The Average Cost Of Car Insurance By Age

According to a 2018 study commissioned from Quadrant Information Services, the average cost of car insurance varies significantly based on the driver’s age. The following example is the average cost of liability coverage of for a one year old Honda Accord, based on rates offered by the 6 largest insurance carriers:

Age: 20 ; State Minimum Coverage: $1,102 ; Recommended 100/300/100: $3,214

Age: 25 ; State Minimum Coverage: $608 ; Recommended 100/300/100: $1,745

Age: 35 ; State Minimum Coverage: $552 ; Recommended 100/300/100: $1,564

Age: 45 ; State Minimum Coverage: $525 ; Recommended 100/300/100: $1,469

Age: 55 ; State Minimum Coverage: $494 ; Recommended 100/300/100: $1,363

Age: 65 ; State Minimum Coverage: $515 ; Recommended 100/300/100: $1,402

Age: 75 ; State Minimum Coverage: $630 ; Recommended 100/300/100: $1,651

Age: 85 ; State Minimum Coverage: $778 ; Recommended 100/300/100: $1,987

As you can see, car insurance is significantly more expensive when you’re a very young driver, and it starts going down as you get more experience on the road. Once you’re over the proverbial hill, however, the rates start to climb back up again.

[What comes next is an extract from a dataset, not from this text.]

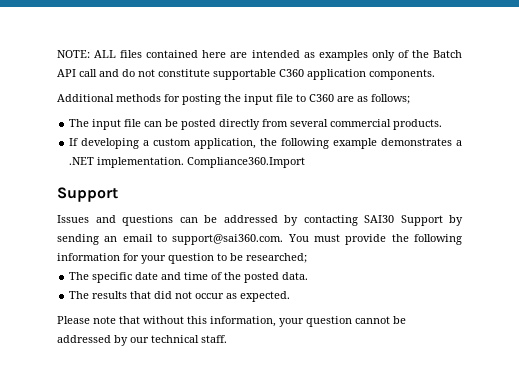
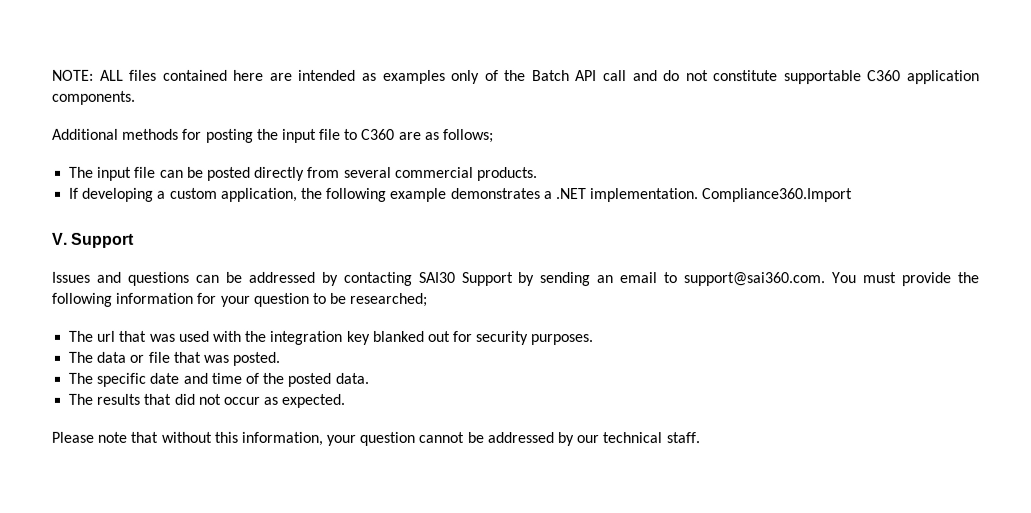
(306, 162) none -> [52,232,68,245] V.
(307, 258) none -> [68,330,594,346] [68,351,281,366] // The url that was used with the integration key blanked out for security purposes. // The data or file that was posted.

It pays to be a more experienced driver. Even as you begin to reach “elderly” territory, you’ll likely never pay more for car insurance than when you’re first learning how to drive. Recommended liability coverage is more than $1,000 more expensive per year for a 20-year-old on average than it is for an 85-year-old on average. Even the statewide minimum coverage is much more expensive for a young person than it is for an older person.

Why Is Car Insurance So Much More Expensive For Young Drivers?

We promise it’s nothing personal. Insurance companies are in the business of making money, and they do so by calculating how risky each particular driver is and charging appropriately. Statistically, young drivers are much more likely to be in a car accident than more mature drivers are, and as such, their rates are higher.

What Can I Do To Get The Best Deal On Car Insurance?

No matter what your age, there is some common-sense information that applies to everyone. First and foremost, do your best to always follow any and all traffic safety laws – that includes speeding! Definitely don’t take risks like driving under the influence of drugs or alcohol, and do your best to avoid driving in dangerous conditions.

It almost always pays to shop around for car insurance, too. The more you compare rates, the more information you’ll have to help you make the best decision.

Another often overlooked thing that can save you money is driving your car less frequently or parking it in a safe area. If you are commuting to and from work every day or storing your vehicle in a dangerous zip code, there is a bigger chance that your car will cause or receive damage, which makes your rates go up.

If you are a young person living at home, it almost always makes sense to be on your family car insurance plan – especially if your parents are footing the bill. Having multiple cars under the same policy could net you a multi-car discount.

On the other hand, if you have a very risky driver living under your roof (say, someone who has received a DUI or other serious offense), then listing them as a non-driver on your policy and having them get their own could end up saving you money.

Finally, there are several steps that young drivers, in particular, can take to reduce the amount of money they pay in car insurance premiums. Taking a driver’s ed class is a great way to learn road safety, which can help you avoid accidents and might net you a discount. In addition, students in high school and college can generally get a discount for having good grades.